Doch er ging darauf nicht ein und streckte sich nach der Tür aus. „Du wirst von mir hören“, versprach er und nickte ihr zu. „Bis dahin, sei vorsichtig, kleine Nachtigall!“
„Natürlich, Hoheit!“, spottete sie. „Und grüßt bei Gelegenheit den König von mir!“ Rana sank in einen übertriebenen Knicks.
„Besser nicht“, erwiderte er ungerührt, wandte sich um, öffnete die Tür und lugte prüfend ins Freie.
Im nächsten Moment war er verschwunden.
„Beim Diamanten des Sultans von Mardascha“, keuchte Tarek und starrte seinen Herrn entsetzt an. „Wie seht Ihr denn aus?“
Aren schälte sich aus den zerrissenen Kleidern und knurrte schlecht gelaunt: „Diese verflixten Gauner haben mich bestohlen.“
„Nicht nur das, wie man sieht.“ Tarek musterte den dreckigen Stoffberg und kehrte dann mit seiner Aufmerksamkeit zum Gesicht des Prinzen zurück. „Ich habe das schlimmste befürchtet und war kurz davor, die Wachen zu schicken.“
„Zum Glück hast du dich an unsere Abmachung gehalten.“
Aren trat vor den meterhohen Spiegel und musterte sich, was nicht sonderlich gut gelang, da er sein rechtes Auge kaum zu öffnen vermochte.
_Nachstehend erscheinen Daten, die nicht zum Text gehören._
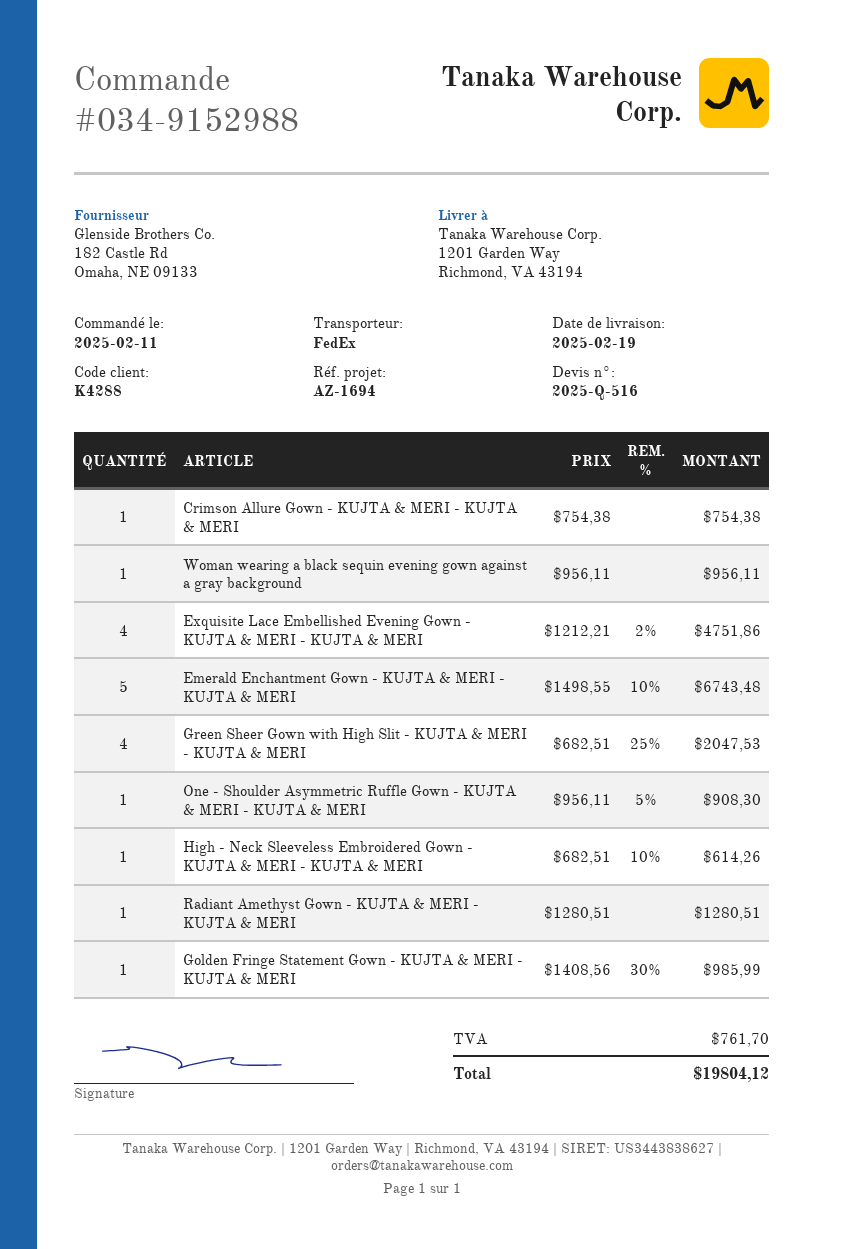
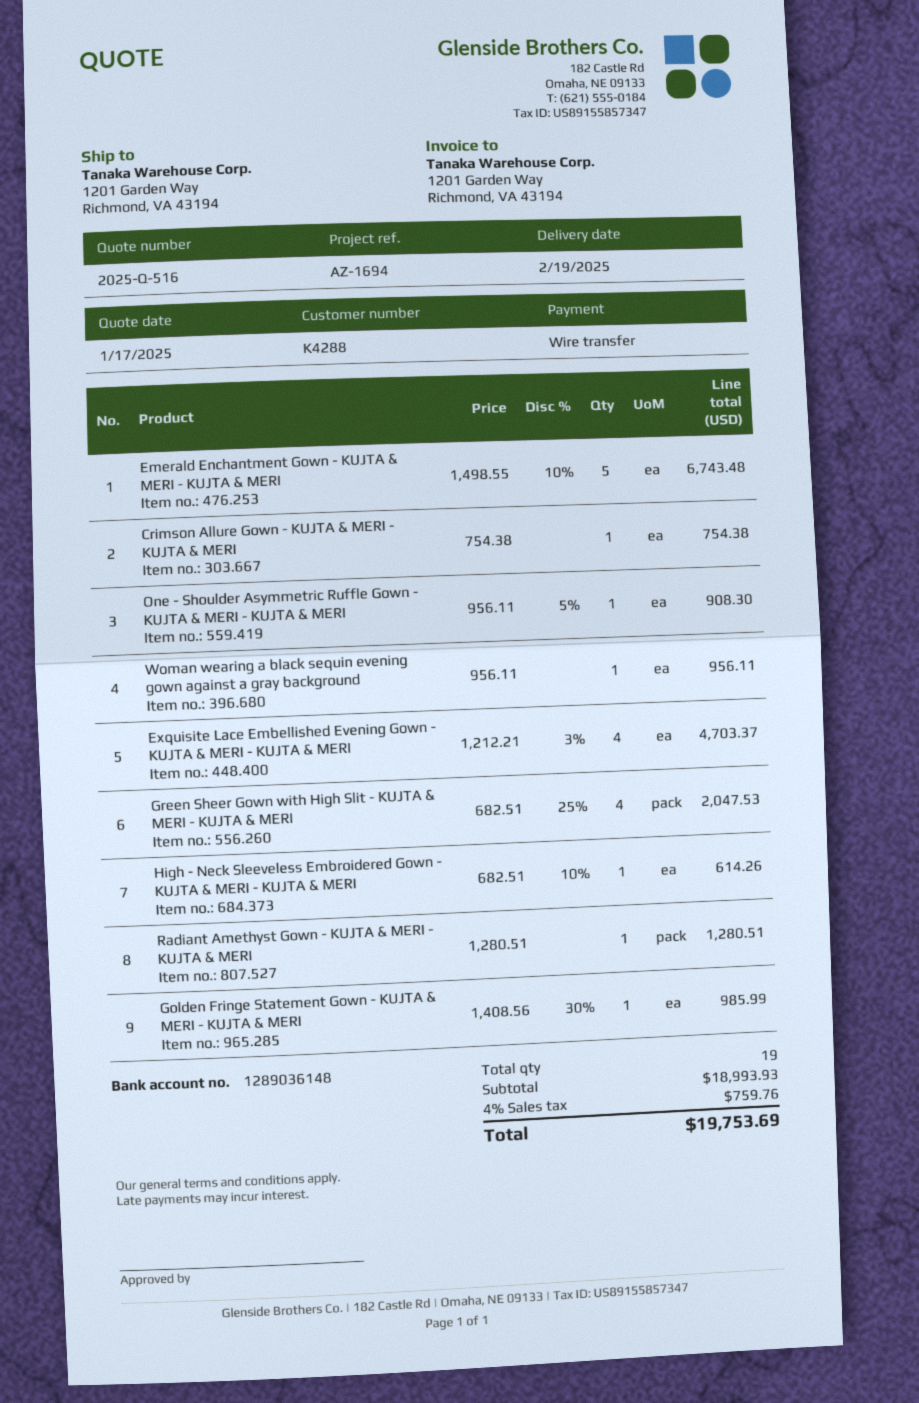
Exquisite Lace Embellished Evening Gown - KUJTA & MERI - KUJTA & MERI: 4 x 1212.21 - 2% = 4751.86 -> 4 x 1212.21 - 3% = 4703.37
tax: 761.70 -> 759.76
total: 19804.12 -> 19753.69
Doch ihm genügte, was er erkennen konnte. „Verflucht, es ist unmöglich, mich in diesem Zustand zu zeigen.“
„So ist es, Hoheit. Ich schlage vor, dass Ihr Euch auf die Sommerresidenz zurückzieht, bis Ihr Euch selbst wieder ähnlich seht.“
Aren seufzte und stieg ins Wasserbecken hinab.
„Fernerhin gehe ich davon aus, dass Ihr in Eurem jetzigen Zustand weiblicher Gesellschaft entsagt.“
„Gut kombiniert“, brummte der Prinz mürrisch, weil er auf sein Vergnügen verzichten und sich selbst waschen musste. „Veranlasse alles für meine Abreise und schreibe meinem Vater diesbezüglich eine Nachricht.“
„Wie Ihr wünscht, Hoheit.“
Tarek verbeugte sich und zog sich zurück.